Aim of the exercise =
From the listing below, extract every line in which the word "none" appears.

Data =
......

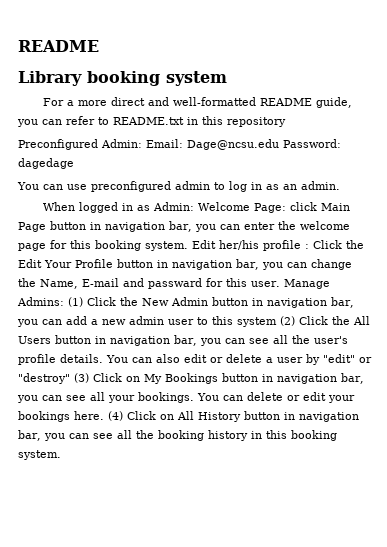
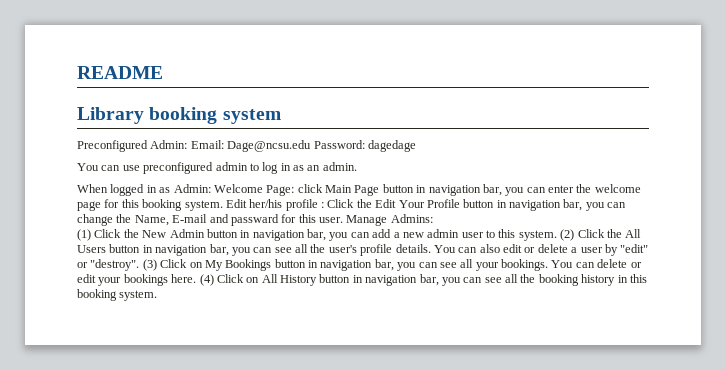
[42,97,352,108] [17,116,286,127] // For a more direct and well-formatted README guide, you can refer to README.txt in this repository -> (281, 116) none
(64, 301) none -> (433, 218) //
[237,317,277,327] system -> [518,230,557,241] system.
[18,373,70,384] "destroy" -> [90,259,140,271] "destroy".

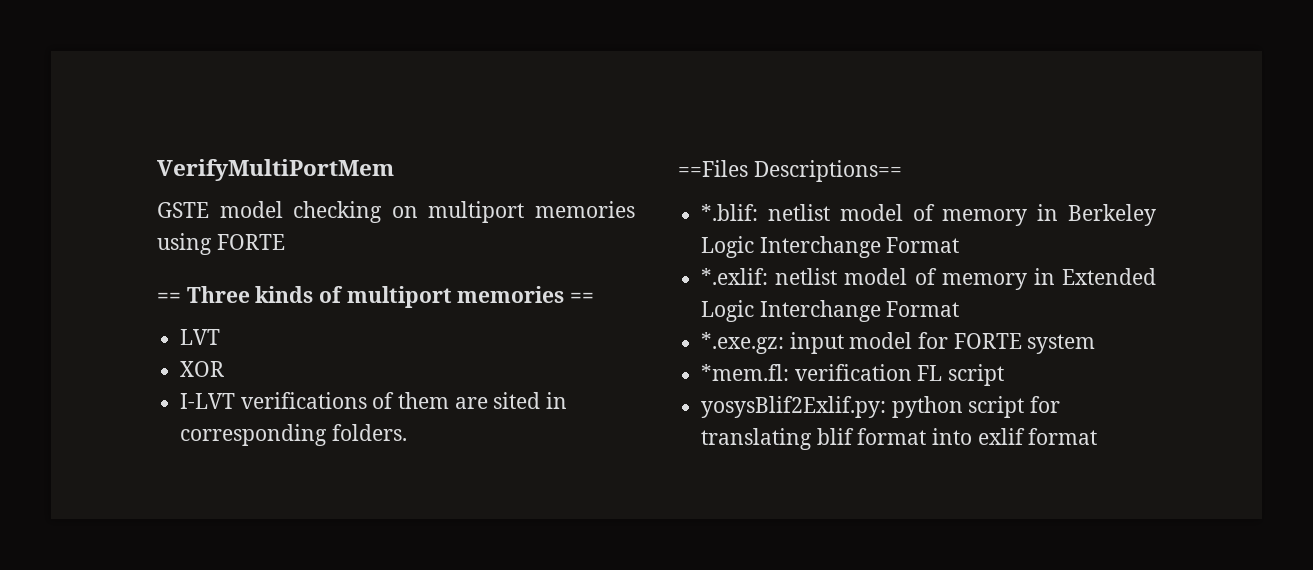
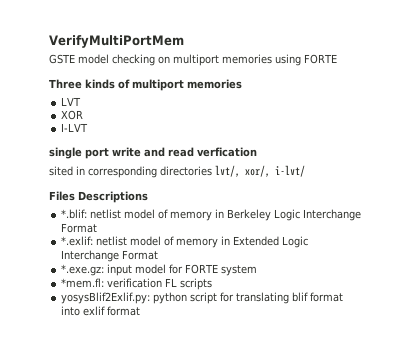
[157,292,181,303] == -> (337, 59) none
[570,292,595,303] == -> (242, 84) none
[240,392,568,409] [180,424,407,446] [678,160,902,182] verifications of them are sited in corresponding folders. // ==Files Descriptions== -> [49,147,257,159] [49,165,305,178] [49,191,148,203] // single port write and read verfication // sited in corresponding directories lvt/, xor/, i-lvt/ // Files Descriptions
[948,364,1005,386] script -> [180,278,213,290] scripts

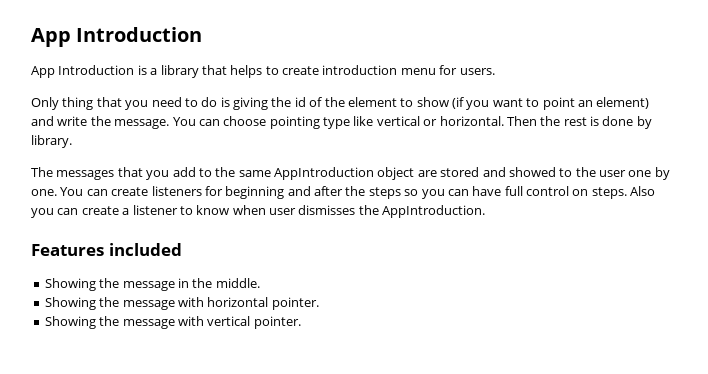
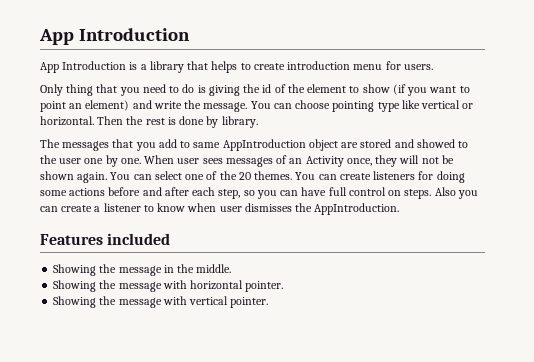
[215,167,236,177] the -> (191, 144) none
(57, 192) none -> [144,155,454,167] [40,171,293,183] When user sees messages of an Activity once, they will not be shown again. You can select one of the 20 themes.
[225,186,401,199] beginning and after the steps -> [436,171,465,183] [40,187,241,199] doing some actions before and after each step,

......

Output for this task =
[42,97,352,108] [17,116,286,127] // For a more direct and well-formatted README guide, you can refer to README.txt in this repository -> (281, 116) none
(64, 301) none -> (433, 218) //
[157,292,181,303] == -> (337, 59) none
[570,292,595,303] == -> (242, 84) none
[215,167,236,177] the -> (191, 144) none
(57, 192) none -> [144,155,454,167] [40,171,293,183] When user sees messages of an Activity once, they will not be shown again. You can select one of the 20 themes.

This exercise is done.